Biological diagnosis of pheochromocytoma is relatively easy in those cases releasing great amounts of catecholamines with strong clinical features; instead, diagnosis could be more problematic in atypical or asymptomatic familial pheochromocytoma with small tumors secreting low catecholamine amounts. Several plasma and urine adrenergic markers must be used to confirm the clinical suspicion. We have discussed the biological data of three totally asymptomatic pheochromocytomas (cases no 2, 3, 4) and one case with a very discrete clinical manifestation (no 1). Three patients had very small tumors (4, 7 and 25 g) secreting preeminently adrenaline, one patient had a 45 g adrenal incidentaloma without clinical expression. Our study shows that, in these special cases, except for an inconstant increase of adrenaline, plasma and urine catecholamines and urine VMA can be normal.
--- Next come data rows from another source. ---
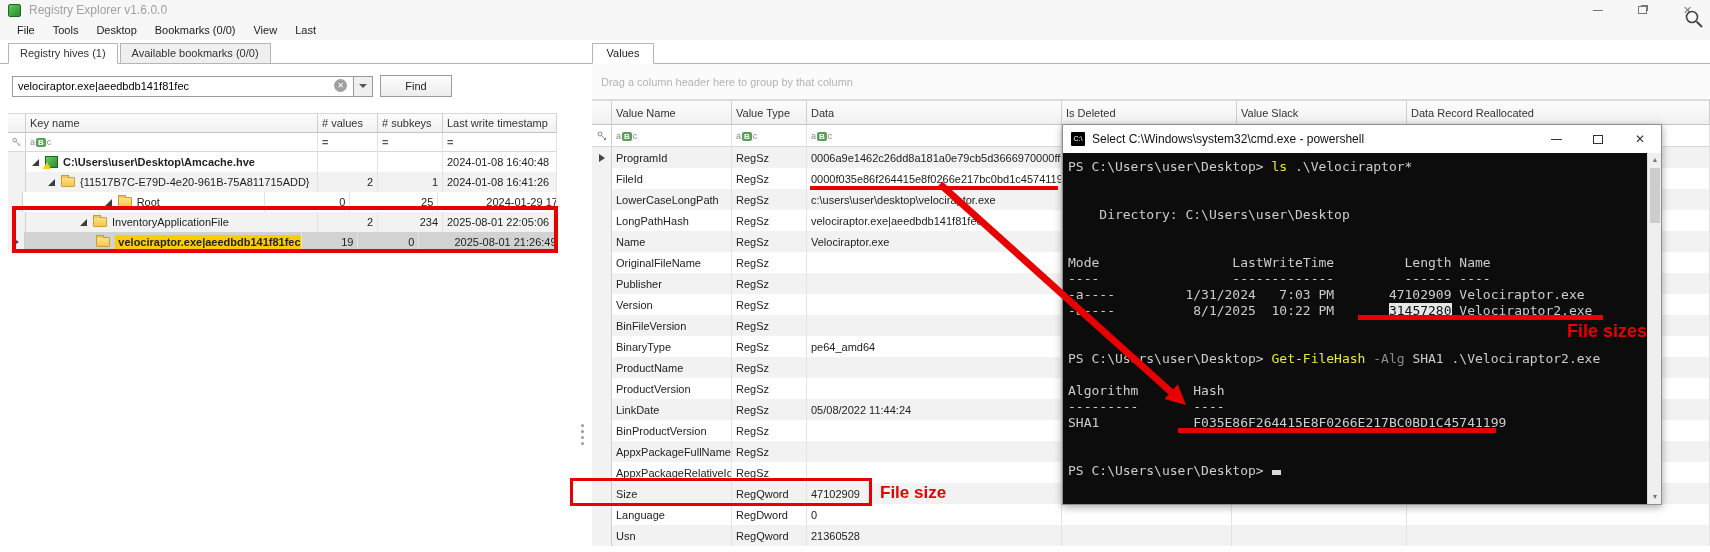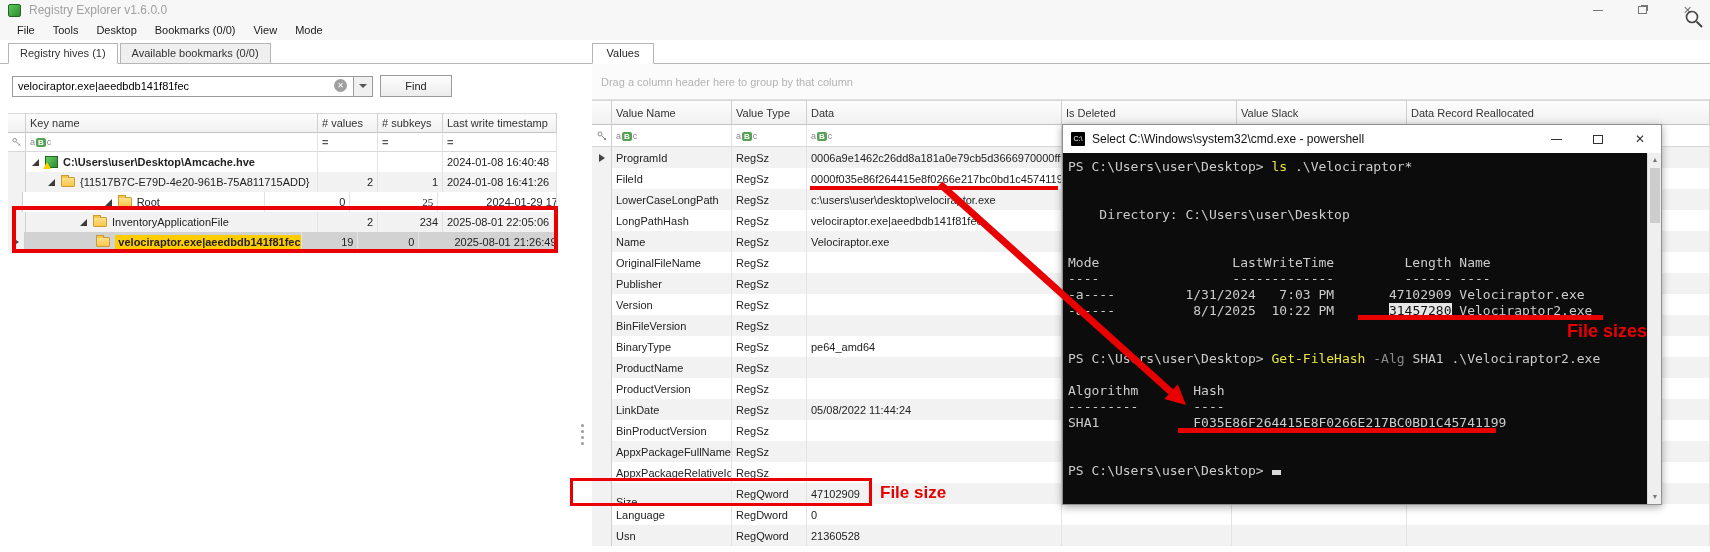"Mode" span.menu-item { text: Mode -> Last }
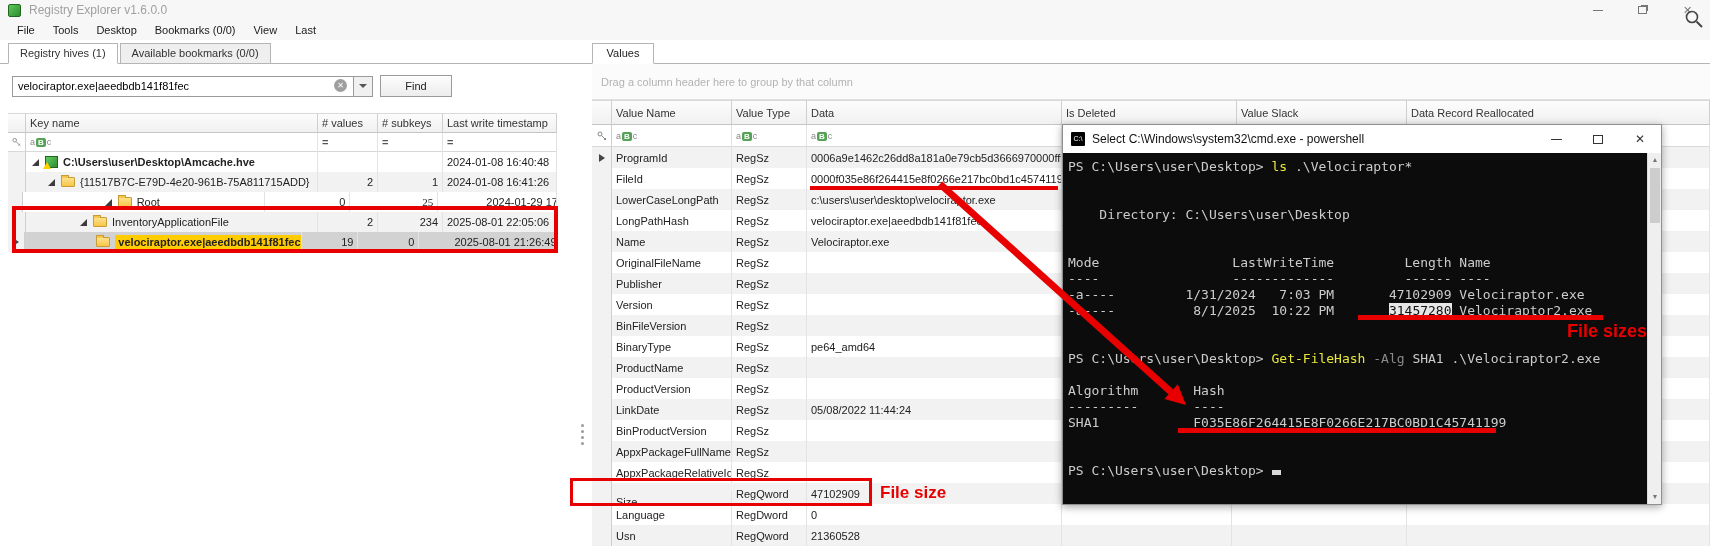"25" div.cell { font-family: Liberation Serif, serif -> none }
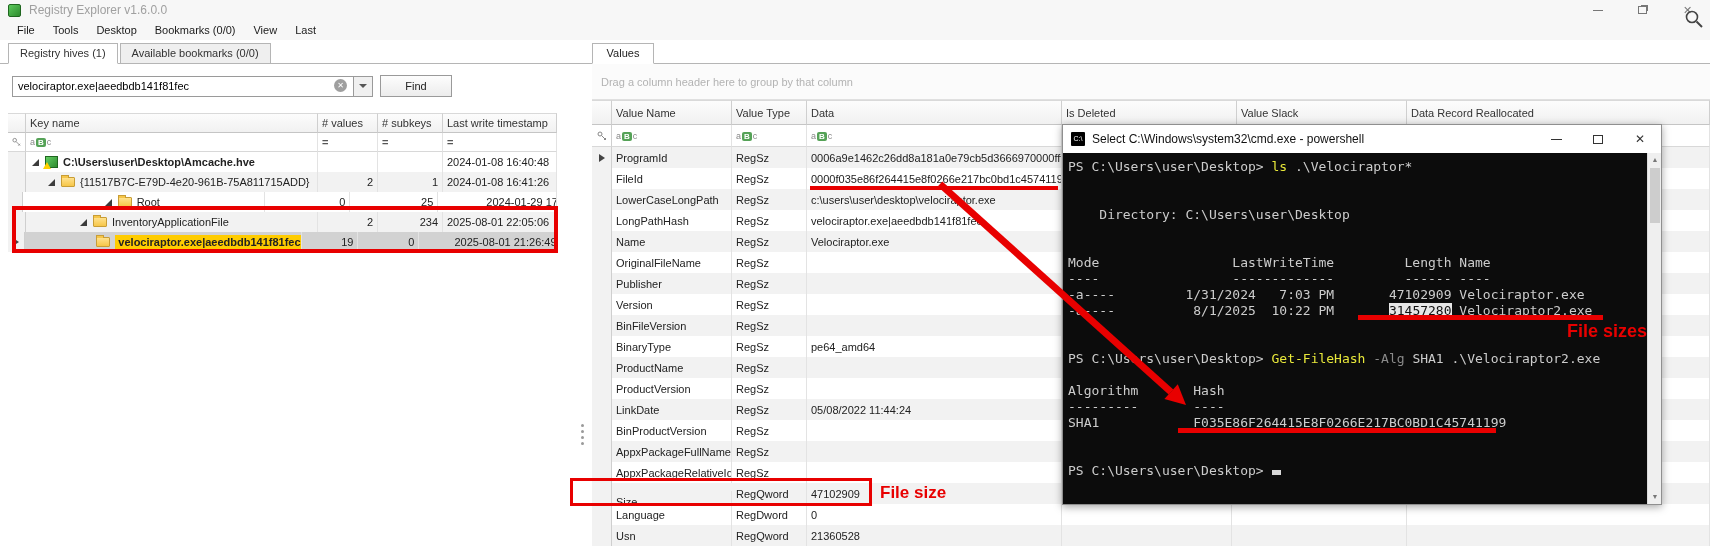"Size" div.cell { margin-top: 8px -> none }
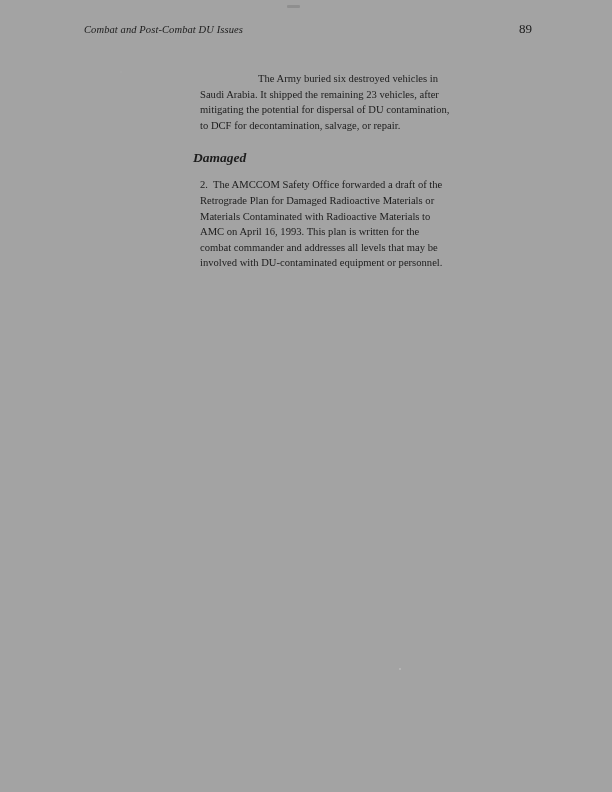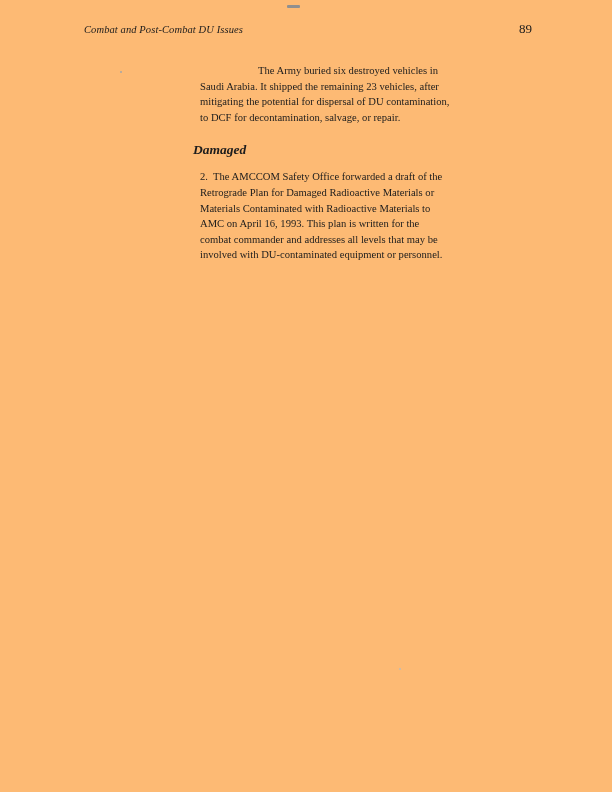"Combat and Post-Combat DU Issues" .page { background: #fdba74 -> #a3a3a3 }
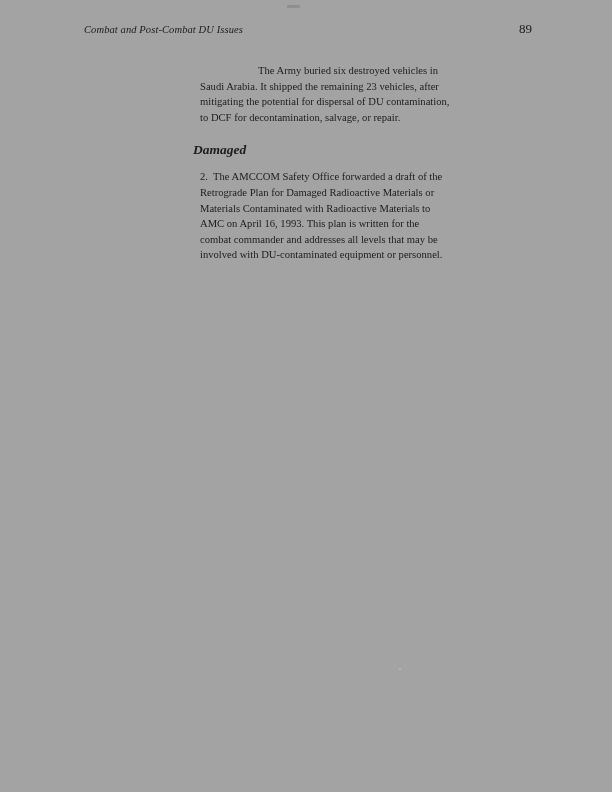"The Army buried six destroyed" .body-paragraph { margin: 8px 0 13px 0 -> 16px 0 13px 0 }
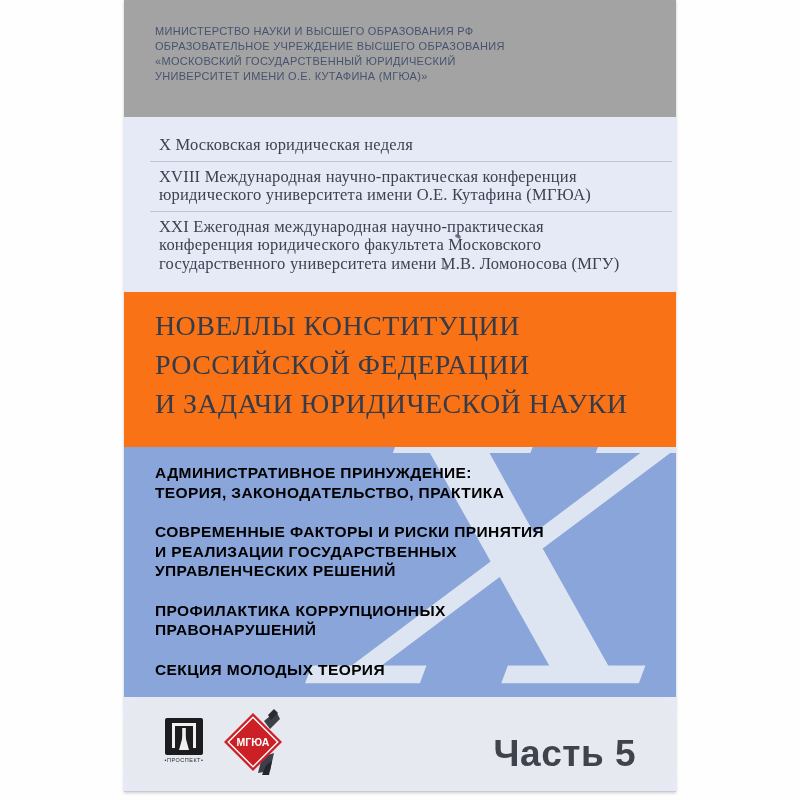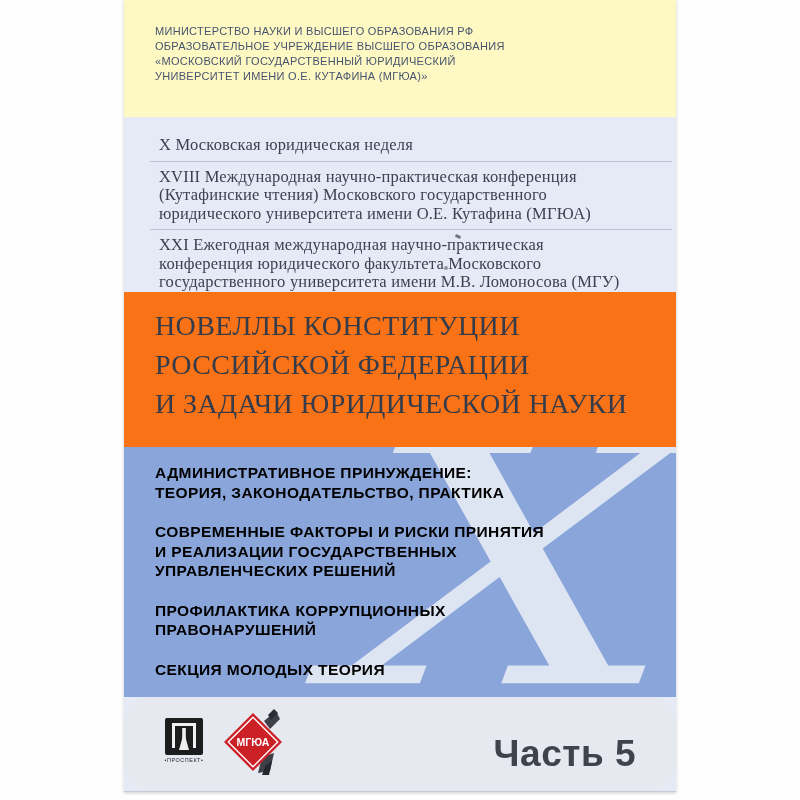"МИНИСТЕРСТВО НАУКИ И ВЫСШЕГО ОБРАЗОВАНИЯ" .band-header { background: #fef9c3 -> #a3a3a3 }
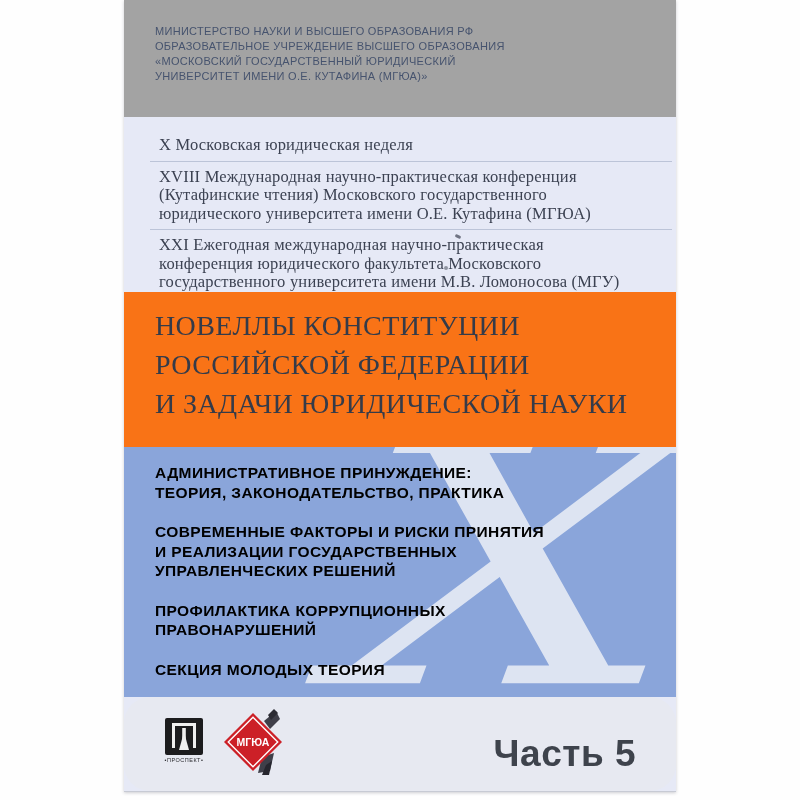"(Кутафинские чтения) Московского" div { html: <div>(Кутафинские чтения) Московского государственного</div> -> none }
The most useful markers are plasma and urine methoxyamines. However, plasma methoxyamines are the most sensitive because their increase over reference values is by far greater than in urines. Several factors may explain these findings: a low tumoral secretion, the nature of the released amine, the short half-life of catecholamines in plasma and, in some cases, the involvement of intratumoral catecholamine metabolism. Analysis of the ratio NMN/MN in plasma provides an additional diagnosis tool to reveal adrenaline secretion abnormalities.